Index: linux-2.6/kernel/sched.c
===================================================================
--- linux-2.6.orig/kernel/sched.c
+++ linux-2.6/kernel/sched.c
@@ -357,8 +357,6 @@ struct lb_monitor {
spinlock_t lock;
};
-static struct lb_monitor lb_monitor;
-
/*
* How frequently should we rebalance_shares() across cpus?
*
@@ -417,6 +415,9 @@ static void lb_monitor_wake(struct lb_mo
if (hrtimer_active(&lb_monitor->timer))
return;
+ /*
+ * XXX: rd->load_balance && weight(rd->span) > 1
+ */
if (nr_cpu_ids == 1)
return;
@@ -444,6 +445,11 @@ static void lb_monitor_init(struct lb_mo
spin_lock_init(&lb_monitor->lock);
}
+
+static int lb_monitor_destroy(struct lb_monitor *lb_monitor)
+{
+ return hrtimer_cancel(&lb_monitor->timer);
+}
#endif
static void set_se_shares(struct sched_entity *se, unsigned long shares);
@@ -607,6 +613,8 @@ struct root_domain {
*/
cpumask_t rto_mask;
atomic_t rto_count;
+
+ struct lb_monitor lb_monitor;
};
/*
@@ -6328,6 +6336,7 @@ static void rq_attach_root(struct rq *rq
{
unsigned long flags;
const struct sched_class *class;
+ int active = 0;
spin_lock_irqsave(&rq->lock, flags);
@@ -6342,8 +6351,14 @@ static void rq_attach_root(struct rq *rq
cpu_clear(rq->cpu, old_rd->span);
cpu_clear(rq->cpu, old_rd->online);
- if (atomic_dec_and_test(&old_rd->refcount))
+ if (atomic_dec_and_test(&old_rd->refcount)) {
+ /*
+ * sync with active timers.
+ */
+ active = lb_monitor_destroy(&old_rd->lb_monitor);
+
kfree(old_rd);

Note that this works out to be a bug in my code on -rt since you cannot kfree() while the raw rq->lock is held.
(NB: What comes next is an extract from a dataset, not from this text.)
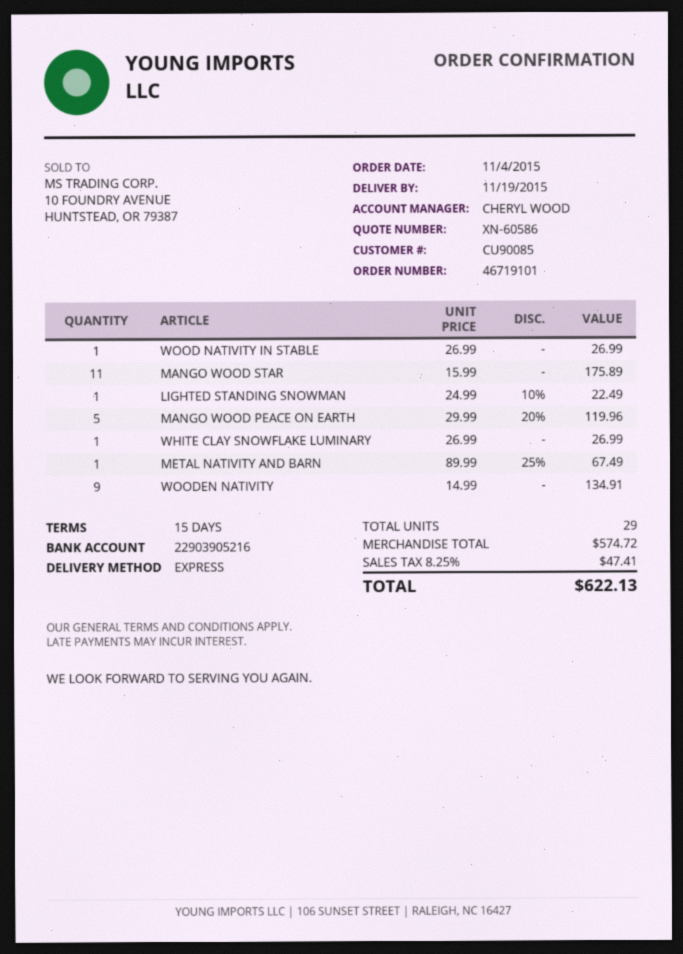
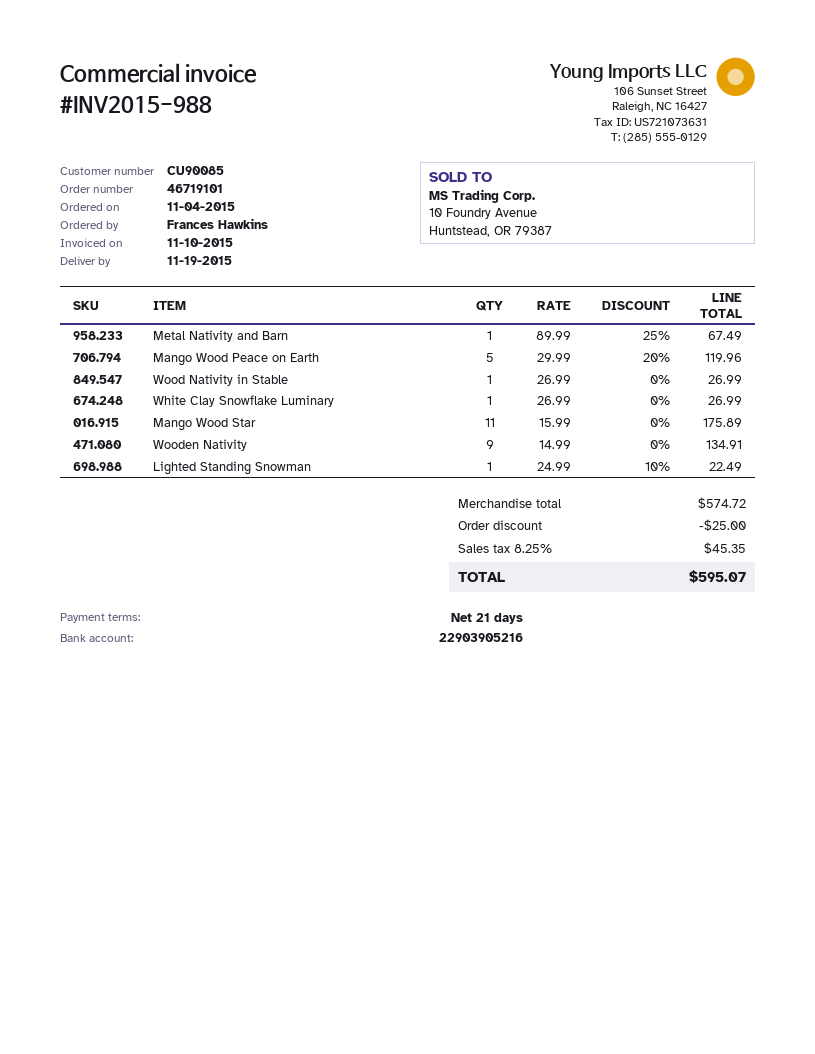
payment terms: 15 days -> 21 days
discount: none -> 25.00
tax: 8.25% = 47.41 -> 8.25% = 45.35
total: 622.13 -> 595.07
This isn't your problem, per se, but just a heads up that I might need to patch this area ASAP.

+ }
}
atomic_inc(&rd->refcount);
@@ -6358,6 +6373,9 @@ static void rq_attach_root(struct rq *rq
class->join_domain(rq);
}
+ if (active)
+ lb_monitor_wake(&rd->lb_monitor);
+
spin_unlock_irqrestore(&rq->lock, flags);
}
@@ -6367,6 +6385,8 @@ static void init_rootdomain(struct root_
cpus_clear(rd->span);
cpus_clear(rd->online);
+
+ lb_monitor_init(&rd->lb_monitor);
}
static void init_defrootdomain(void)
@@ -7398,10 +7418,6 @@ void __init sched_init(void)
#ifdef CONFIG_SMP
init_defrootdomain();
-
-#ifdef CONFIG_FAIR_GROUP_SCHED
- lb_monitor_init(&lb_monitor);
-#endif
#endif
init_rt_bandwidth(&def_rt_bandwidth,
global_rt_period(), global_rt_runtime());
@@ -7631,11 +7647,11 @@ void set_curr_task(int cpu, struct task_
* distribute shares of all task groups among their schedulable entities,
* to reflect load distribution across cpus.
*/
-static int rebalance_shares(struct sched_domain *sd, int this_cpu)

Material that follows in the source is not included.